Jawitz Oliver K, Raman Vignesh, Becerra David, Klapper Jacob, Hartwig Matthew G
Division of Cardiovascular and Thoracic Surgery, Department of Surgery, Duke University Medical Center, Durham, NC; Duke Clinical Research Institute, Duke University Medical Center, Durham, NC.
Division of Cardiovascular and Thoracic Surgery, Department of Surgery, Duke University Medical Center, Durham, NC.
J Thorac Cardiovasc Surg. 2022 Mar;163(3):853-860.e2. doi: 10.1016/j.jtcvs.2020.09.097. Epub 2020 Oct 7.
A small but growing proportion of lung transplant recipients survive longer than a decade post-transplant. The aim of this study was to identify factors associated with survival beyond a decade after lung transplant.
We queried the United Network for Organ Sharing registry for adult (age ≥18 years) recipients undergoing first-time isolated lung transplantation between the introduction of the Lung Allocation Score in 2005 and 2009. Recipients were stratified into 3 cohorts: those who survived less than 1 year, 1 to 10 years, and greater than 10 years. Multivariable logistic regression was used to identify factors independently associated with early mortality (<1 year) and long-term (>10 years) survival.
A total of 5171 lung transplant recipients and their associated donors met inclusion criteria, including 964 (18.6%) with early mortality, 2843 (55.0%) with intermediate survival, and 1364 (26.3%) long-term survivors. Factors independently associated with early mortality included donor Black race, cigarette use, arterial oxygen partial pressure/fractional inspired oxygen ratio, diabetes, recipient Lung Allocation Score, total bilirubin, extracorporeal membrane oxygenation bridge requirement, single lung transplantation, and annual lung transplant center volume. The only factors independently associated with long-term survival among those who survived at least 1 year was donor age and single lung transplantation.
Of patients undergoing lung transplantation after the implementation of the Lung Allocation Score, approximately one-quarter survived 10 years post-transplant. There was minimal overlap between the factors associated with 1-year and 10-year survival. Of note, the Lung Allocation Score was not associated with long-term survival. Further research is needed to better refine patient selection and optimize management strategies to increase the number of long-term survivors.
一小部分但比例不断增加的肺移植受者在移植后存活超过十年。本研究的目的是确定与肺移植后十年以上存活相关的因素。
我们查询了器官共享联合网络登记处,以获取2005年至2009年引入肺分配评分后接受首次孤立肺移植的成年(年龄≥18岁)受者。受者被分为3组:存活少于1年、1至10年和超过10年的受者。多变量逻辑回归用于确定与早期死亡(<1年)和长期(>10年)存活独立相关的因素。
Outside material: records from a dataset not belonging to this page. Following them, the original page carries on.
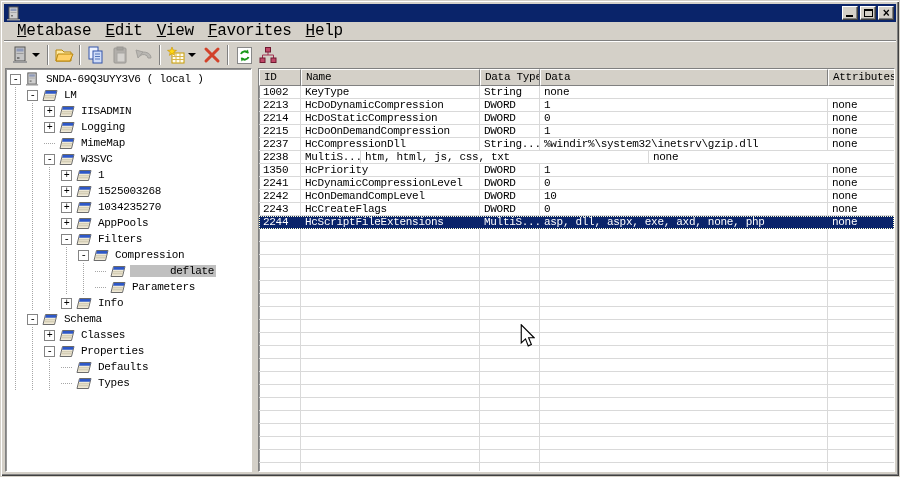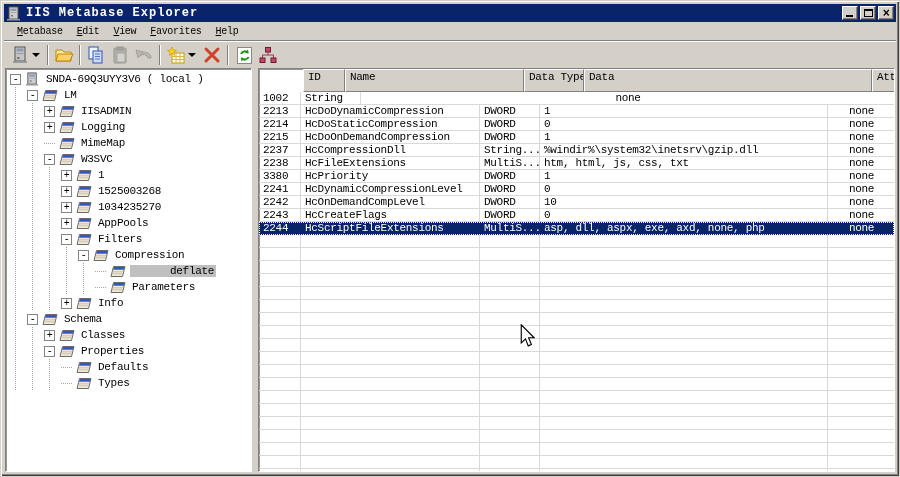--- a/index.html
+++ b/index.html
@@ -90,7 +90,6 @@
       <rect x="5" y="9" width="2" height="1.5" fill="#777"></rect>
       <rect x="1" y="13" width="13" height="1.5" fill="#9a9a9a"></rect>
     </svg>
-    <span class="title-text">IIS Metabase Explorer</span>
     <div class="win-controls">
       <div class="win-btn">
           <span class="glyph-min"></span>

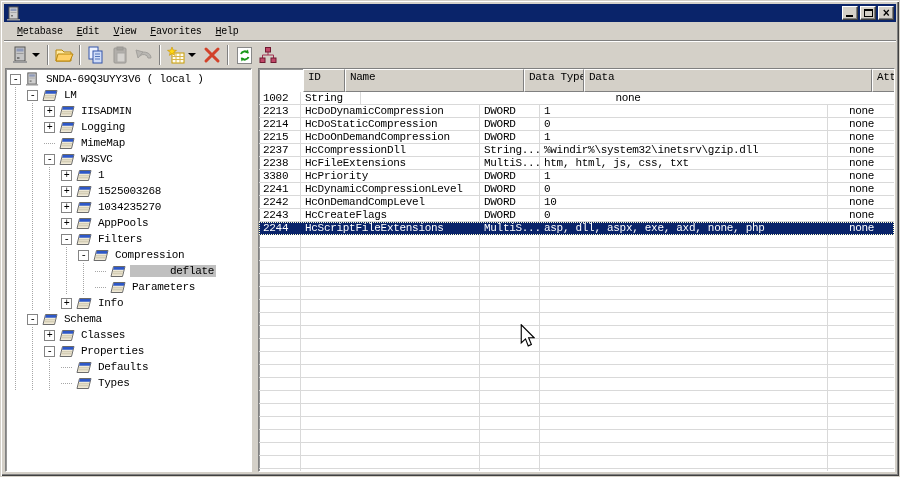--- a/index.html
+++ b/index.html
@@ -26,7 +26,7 @@
   
   .menubar{position:absolute;left:3px;top:21px;right:3px;height:19px;display:flex;align-items:center;
     padding-left:6px;border-bottom:1px solid #808080;box-shadow:0 1px 0 #fff;}
-  .menu-item{display:inline-block;padding:2px 7px;font-size:10px;cursor:default;}
+  .menu-item{display:inline-block;padding:2px 7px;font-size:16px;cursor:default;}
   .menu-item::first-letter{text-decoration:underline;}
 
   

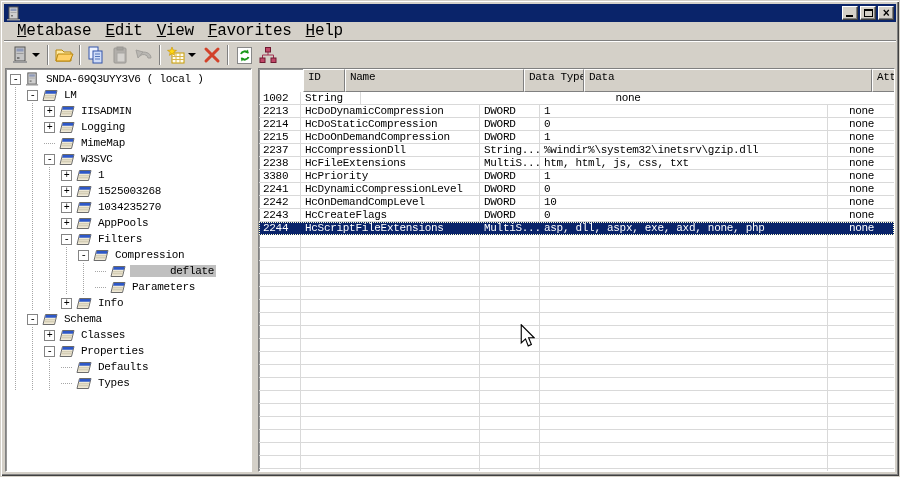--- a/index.html
+++ b/index.html
@@ -59,7 +59,7 @@
   .tlabel.sel{background:#c0c0c0;padding-left:40px;}
 
   
-  .list-header{display:flex;height:23px;flex:0 0 auto;margin-left:44px;}
+  .list-header{display:flex;height:17px;flex:0 0 auto;}
   .hcell{background:#d4d0c8;border:1px solid;border-color:#fff #808080 #808080 #fff;
     padding:1px 3px 0 4px;overflow:hidden;white-space:nowrap;font-size:11px;}
   .list-body{flex:1;overflow:hidden;}

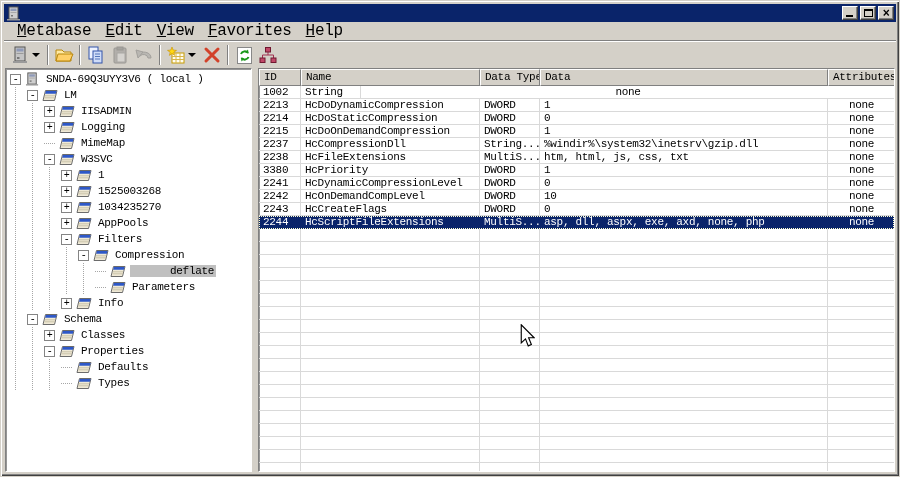--- a/index.html
+++ b/index.html
@@ -70,7 +70,7 @@
   .c1{width:179px;flex:0 0 auto;}
   .c2{width:60px;flex:0 0 auto;}
   .c3{width:288px;flex:0 0 auto;}
-  .c4{flex:1 1 auto;border-right:none;text-align:center;}
+  .c4{flex:1 1 auto;border-right:none;}
   .lrow.sel{background:#0a246a;color:#fff;outline:1px dotted #ffffcf;outline-offset:-1px;}
   .lrow.sel .cell{border-color:#0a246a;}
 

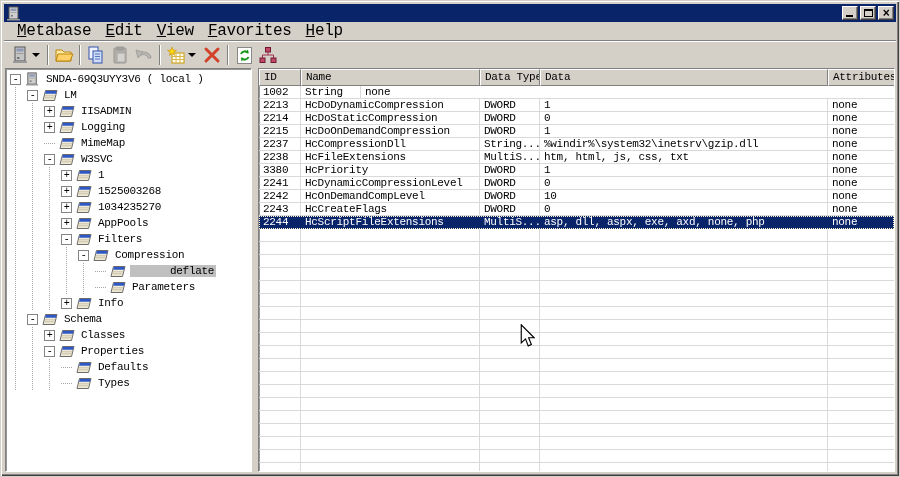--- a/index.html
+++ b/index.html
@@ -532,6 +532,7 @@
       <div class="list-body" id="list-body">
           <div class="lrow">
     <div class="cell c0">1002</div>
+    <div class="cell c1">KeyType</div>
     <div class="cell c2">String</div>
     <div class="cell c4">none</div>
   </div>

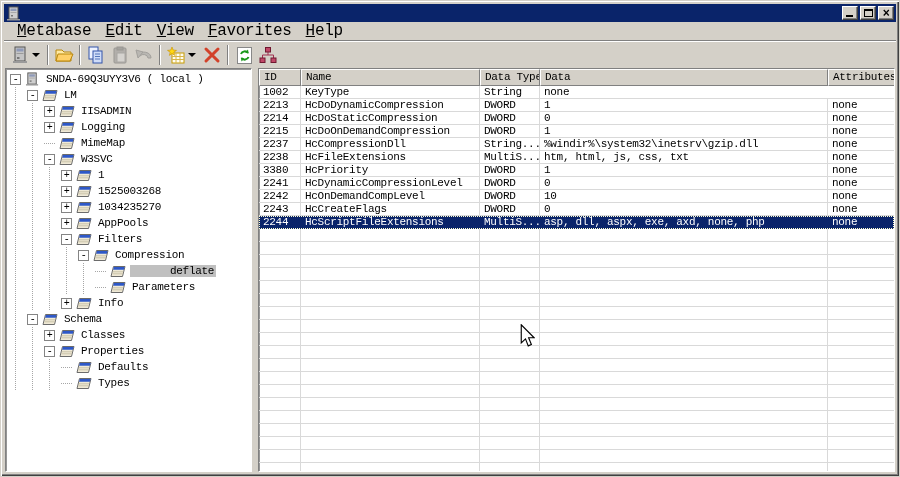--- a/index.html
+++ b/index.html
@@ -566,7 +566,6 @@
   </div>
           <div class="lrow">
     <div class="cell c0">2238</div>
-    <div class="cell c1">HcFileExtensions</div>
     <div class="cell c2">MultiS...</div>
     <div class="cell c3">htm, html, js, css, txt</div>
     <div class="cell c4">none</div>

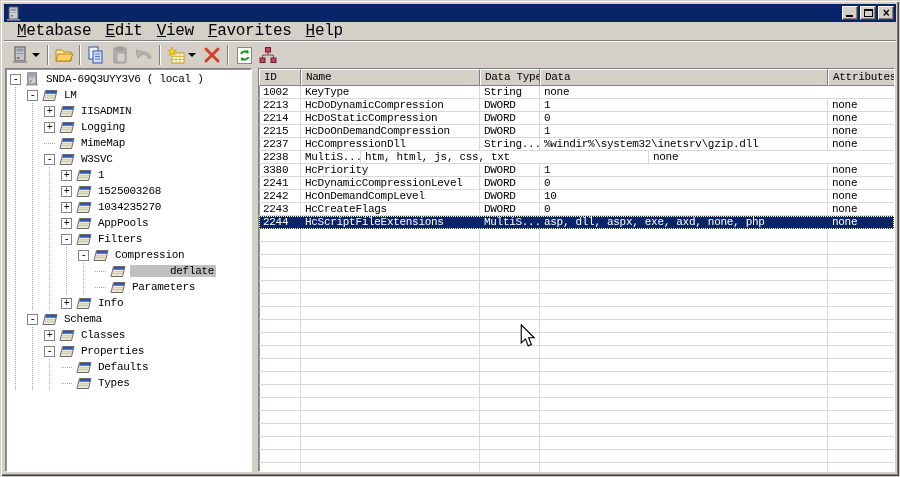--- a/index.html
+++ b/index.html
@@ -571,7 +571,7 @@
     <div class="cell c4">none</div>
   </div>
           <div class="lrow">
-    <div class="cell c0">3380</div>
+    <div class="cell c0">1350</div>
     <div class="cell c1">HcPriority</div>
     <div class="cell c2">DWORD</div>
     <div class="cell c3">1</div>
共有5171名肺移植受者及其相关供者符合纳入标准,其中964名(18.6%)早期死亡,2843名(55.0%)中期存活,1364名(26.3%)长期存活者。与早期死亡独立相关的因素包括供者黑人种族、吸烟、动脉血氧分压/吸入氧分数比、糖尿病、受者肺分配评分、总胆红素、体外膜肺氧合桥需求、单肺移植和每年肺移植中心手术量。在至少存活1年的受者中,与长期存活独立相关的唯一因素是供者年龄和单肺移植。
在实施肺分配评分后接受肺移植的患者中,约四分之一在移植后存活了10年。与1年和10年存活相关的因素之间几乎没有重叠。值得注意的是,肺分配评分与长期存活无关。需要进一步研究以更好地优化患者选择并优化管理策略,以增加长期存活者的数量。